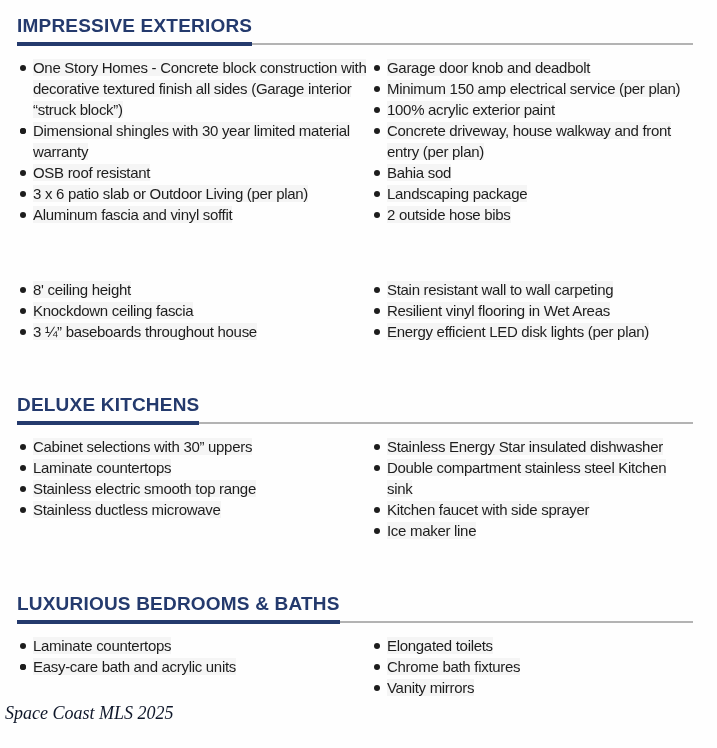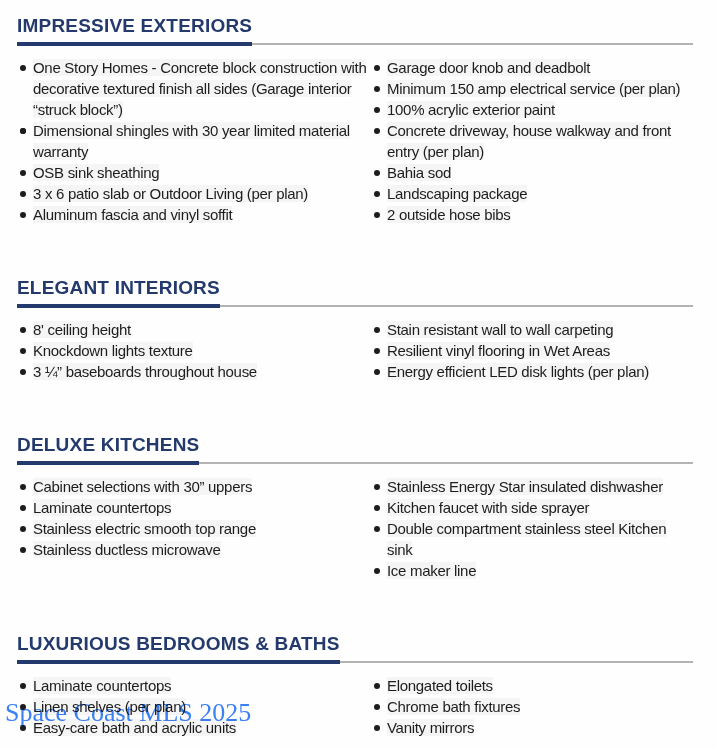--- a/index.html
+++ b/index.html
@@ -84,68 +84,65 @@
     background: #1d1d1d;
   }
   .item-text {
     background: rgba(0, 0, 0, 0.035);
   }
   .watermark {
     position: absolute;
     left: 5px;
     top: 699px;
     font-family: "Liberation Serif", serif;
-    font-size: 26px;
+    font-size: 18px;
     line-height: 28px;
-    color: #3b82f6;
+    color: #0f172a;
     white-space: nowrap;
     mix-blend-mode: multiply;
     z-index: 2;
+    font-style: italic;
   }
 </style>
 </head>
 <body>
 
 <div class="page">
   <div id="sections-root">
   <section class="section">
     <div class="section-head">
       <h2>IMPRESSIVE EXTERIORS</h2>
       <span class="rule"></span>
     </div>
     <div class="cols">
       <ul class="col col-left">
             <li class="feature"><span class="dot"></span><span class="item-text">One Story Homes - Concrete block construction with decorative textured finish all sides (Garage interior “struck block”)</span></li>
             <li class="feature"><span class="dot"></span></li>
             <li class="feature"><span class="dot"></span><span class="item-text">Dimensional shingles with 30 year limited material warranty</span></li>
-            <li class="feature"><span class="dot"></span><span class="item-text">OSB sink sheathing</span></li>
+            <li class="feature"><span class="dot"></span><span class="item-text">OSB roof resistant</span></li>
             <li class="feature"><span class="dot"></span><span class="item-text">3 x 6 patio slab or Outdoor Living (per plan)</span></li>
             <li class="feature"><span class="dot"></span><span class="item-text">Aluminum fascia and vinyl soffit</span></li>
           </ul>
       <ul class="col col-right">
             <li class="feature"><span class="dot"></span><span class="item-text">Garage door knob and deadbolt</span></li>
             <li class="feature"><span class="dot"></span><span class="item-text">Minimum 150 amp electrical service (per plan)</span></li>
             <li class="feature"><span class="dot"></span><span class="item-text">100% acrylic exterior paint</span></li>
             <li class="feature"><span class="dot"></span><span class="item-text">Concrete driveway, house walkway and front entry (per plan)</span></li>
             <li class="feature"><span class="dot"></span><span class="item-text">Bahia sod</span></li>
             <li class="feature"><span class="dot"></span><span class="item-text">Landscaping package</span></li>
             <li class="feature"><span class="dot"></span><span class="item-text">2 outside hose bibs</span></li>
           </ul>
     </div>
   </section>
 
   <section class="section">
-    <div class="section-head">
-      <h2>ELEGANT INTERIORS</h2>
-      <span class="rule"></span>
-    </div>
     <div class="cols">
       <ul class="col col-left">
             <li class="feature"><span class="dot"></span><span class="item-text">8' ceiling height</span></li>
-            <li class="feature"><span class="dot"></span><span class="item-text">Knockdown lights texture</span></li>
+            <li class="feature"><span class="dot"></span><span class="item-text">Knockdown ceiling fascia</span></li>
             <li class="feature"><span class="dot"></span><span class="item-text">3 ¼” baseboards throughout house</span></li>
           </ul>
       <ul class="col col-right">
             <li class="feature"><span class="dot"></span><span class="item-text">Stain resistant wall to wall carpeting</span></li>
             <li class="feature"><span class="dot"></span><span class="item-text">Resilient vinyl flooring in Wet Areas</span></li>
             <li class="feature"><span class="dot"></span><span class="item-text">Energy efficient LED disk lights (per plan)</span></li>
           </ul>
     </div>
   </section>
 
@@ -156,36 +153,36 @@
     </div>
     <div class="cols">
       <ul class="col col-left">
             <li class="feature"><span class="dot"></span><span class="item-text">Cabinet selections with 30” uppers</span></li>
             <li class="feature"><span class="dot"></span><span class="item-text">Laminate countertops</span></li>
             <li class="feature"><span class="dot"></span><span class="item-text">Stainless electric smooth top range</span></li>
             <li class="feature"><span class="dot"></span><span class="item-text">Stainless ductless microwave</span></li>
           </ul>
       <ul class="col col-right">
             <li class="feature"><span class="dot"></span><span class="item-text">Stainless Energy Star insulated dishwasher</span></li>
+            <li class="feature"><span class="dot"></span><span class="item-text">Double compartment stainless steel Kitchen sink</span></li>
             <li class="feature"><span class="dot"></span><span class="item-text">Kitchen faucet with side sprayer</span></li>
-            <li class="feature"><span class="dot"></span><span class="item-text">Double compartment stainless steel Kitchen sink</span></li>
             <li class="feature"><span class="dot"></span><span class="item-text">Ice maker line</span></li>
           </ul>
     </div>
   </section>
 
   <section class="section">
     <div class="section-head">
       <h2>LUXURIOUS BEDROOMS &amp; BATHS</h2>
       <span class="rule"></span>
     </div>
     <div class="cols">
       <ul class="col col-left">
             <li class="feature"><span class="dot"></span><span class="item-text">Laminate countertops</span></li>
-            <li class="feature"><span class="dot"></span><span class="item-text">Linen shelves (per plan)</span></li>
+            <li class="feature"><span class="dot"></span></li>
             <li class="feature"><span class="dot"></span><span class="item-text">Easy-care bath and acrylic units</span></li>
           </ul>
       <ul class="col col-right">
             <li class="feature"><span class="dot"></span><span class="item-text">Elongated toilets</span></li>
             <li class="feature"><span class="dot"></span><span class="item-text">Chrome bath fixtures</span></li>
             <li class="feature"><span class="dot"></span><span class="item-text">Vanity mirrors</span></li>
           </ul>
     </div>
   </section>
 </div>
---------------
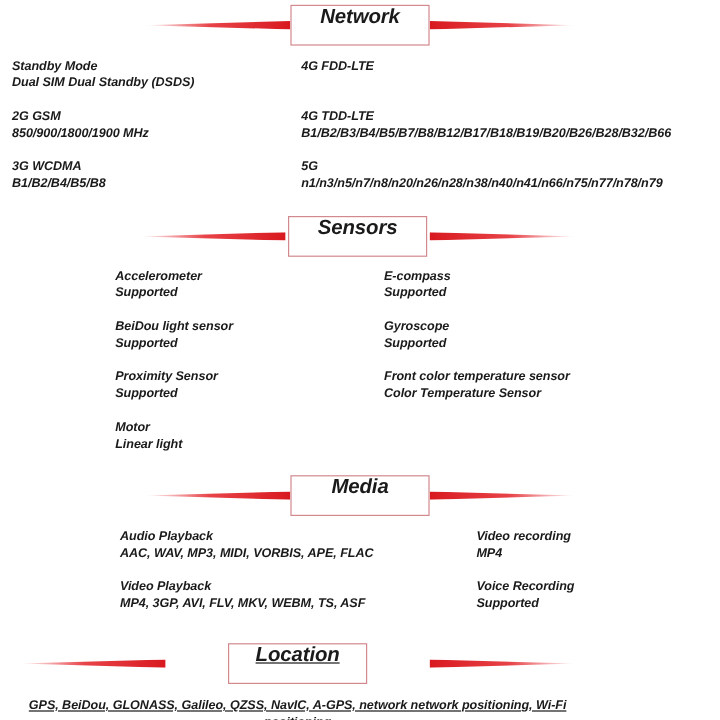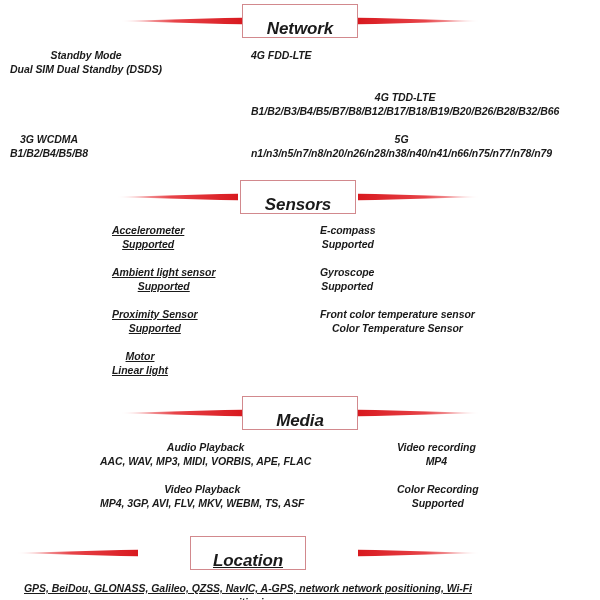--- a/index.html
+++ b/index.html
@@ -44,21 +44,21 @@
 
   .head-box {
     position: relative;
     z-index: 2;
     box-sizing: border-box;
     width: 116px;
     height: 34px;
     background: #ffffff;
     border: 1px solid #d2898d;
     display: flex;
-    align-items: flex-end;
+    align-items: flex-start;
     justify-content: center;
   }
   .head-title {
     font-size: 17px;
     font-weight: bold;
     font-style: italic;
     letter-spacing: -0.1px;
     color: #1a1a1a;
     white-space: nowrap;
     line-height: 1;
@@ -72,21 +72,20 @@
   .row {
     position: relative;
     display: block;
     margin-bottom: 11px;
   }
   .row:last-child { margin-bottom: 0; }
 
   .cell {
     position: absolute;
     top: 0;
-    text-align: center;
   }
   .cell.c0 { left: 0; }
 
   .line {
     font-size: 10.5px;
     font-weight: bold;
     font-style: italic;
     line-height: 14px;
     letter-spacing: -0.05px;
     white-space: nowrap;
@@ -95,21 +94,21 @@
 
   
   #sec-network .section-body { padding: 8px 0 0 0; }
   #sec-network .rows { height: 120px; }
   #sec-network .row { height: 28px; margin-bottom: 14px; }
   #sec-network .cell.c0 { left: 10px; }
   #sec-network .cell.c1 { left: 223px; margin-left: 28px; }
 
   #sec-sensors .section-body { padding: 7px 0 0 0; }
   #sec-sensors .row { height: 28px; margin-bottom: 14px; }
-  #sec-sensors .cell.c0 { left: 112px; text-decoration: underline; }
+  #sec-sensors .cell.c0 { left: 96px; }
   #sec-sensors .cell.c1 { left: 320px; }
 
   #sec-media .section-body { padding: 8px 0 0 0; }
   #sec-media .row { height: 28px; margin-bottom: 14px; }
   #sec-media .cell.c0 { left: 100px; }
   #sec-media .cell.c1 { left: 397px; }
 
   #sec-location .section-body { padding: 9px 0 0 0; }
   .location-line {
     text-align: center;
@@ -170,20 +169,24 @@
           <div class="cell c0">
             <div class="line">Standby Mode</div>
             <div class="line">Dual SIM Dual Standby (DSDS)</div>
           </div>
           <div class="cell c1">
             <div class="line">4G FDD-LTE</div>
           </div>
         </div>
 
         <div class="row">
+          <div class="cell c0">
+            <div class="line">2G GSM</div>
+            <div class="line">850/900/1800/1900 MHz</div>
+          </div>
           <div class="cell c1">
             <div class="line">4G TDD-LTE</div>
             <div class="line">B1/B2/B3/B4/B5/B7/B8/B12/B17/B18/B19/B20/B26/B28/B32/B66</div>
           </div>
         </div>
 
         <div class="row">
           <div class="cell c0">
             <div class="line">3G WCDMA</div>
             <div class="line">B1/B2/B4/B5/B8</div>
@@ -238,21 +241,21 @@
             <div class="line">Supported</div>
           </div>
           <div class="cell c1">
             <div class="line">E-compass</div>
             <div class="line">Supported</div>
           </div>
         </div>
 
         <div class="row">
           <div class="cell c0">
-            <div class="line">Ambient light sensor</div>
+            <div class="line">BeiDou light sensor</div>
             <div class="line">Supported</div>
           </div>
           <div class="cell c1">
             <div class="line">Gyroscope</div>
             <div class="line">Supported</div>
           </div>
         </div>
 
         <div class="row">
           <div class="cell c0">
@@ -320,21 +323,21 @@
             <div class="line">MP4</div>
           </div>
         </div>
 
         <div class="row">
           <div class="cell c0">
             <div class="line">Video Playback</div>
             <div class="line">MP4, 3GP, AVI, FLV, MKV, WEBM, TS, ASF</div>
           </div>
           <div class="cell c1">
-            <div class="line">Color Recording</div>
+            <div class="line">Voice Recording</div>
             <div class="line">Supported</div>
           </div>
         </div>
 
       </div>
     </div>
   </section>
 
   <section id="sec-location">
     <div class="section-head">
---------------
Required work: The answer must consist of each line from the data that includes the string "Kitchen".

Task output:
+            <li class="feature"><span class="dot"></span><span class="item-text">Double compartment stainless steel Kitchen sink</span></li>
             <li class="feature"><span class="dot"></span><span class="item-text">Kitchen faucet with side sprayer</span></li>
-            <li class="feature"><span class="dot"></span><span class="item-text">Double compartment stainless steel Kitchen sink</span></li>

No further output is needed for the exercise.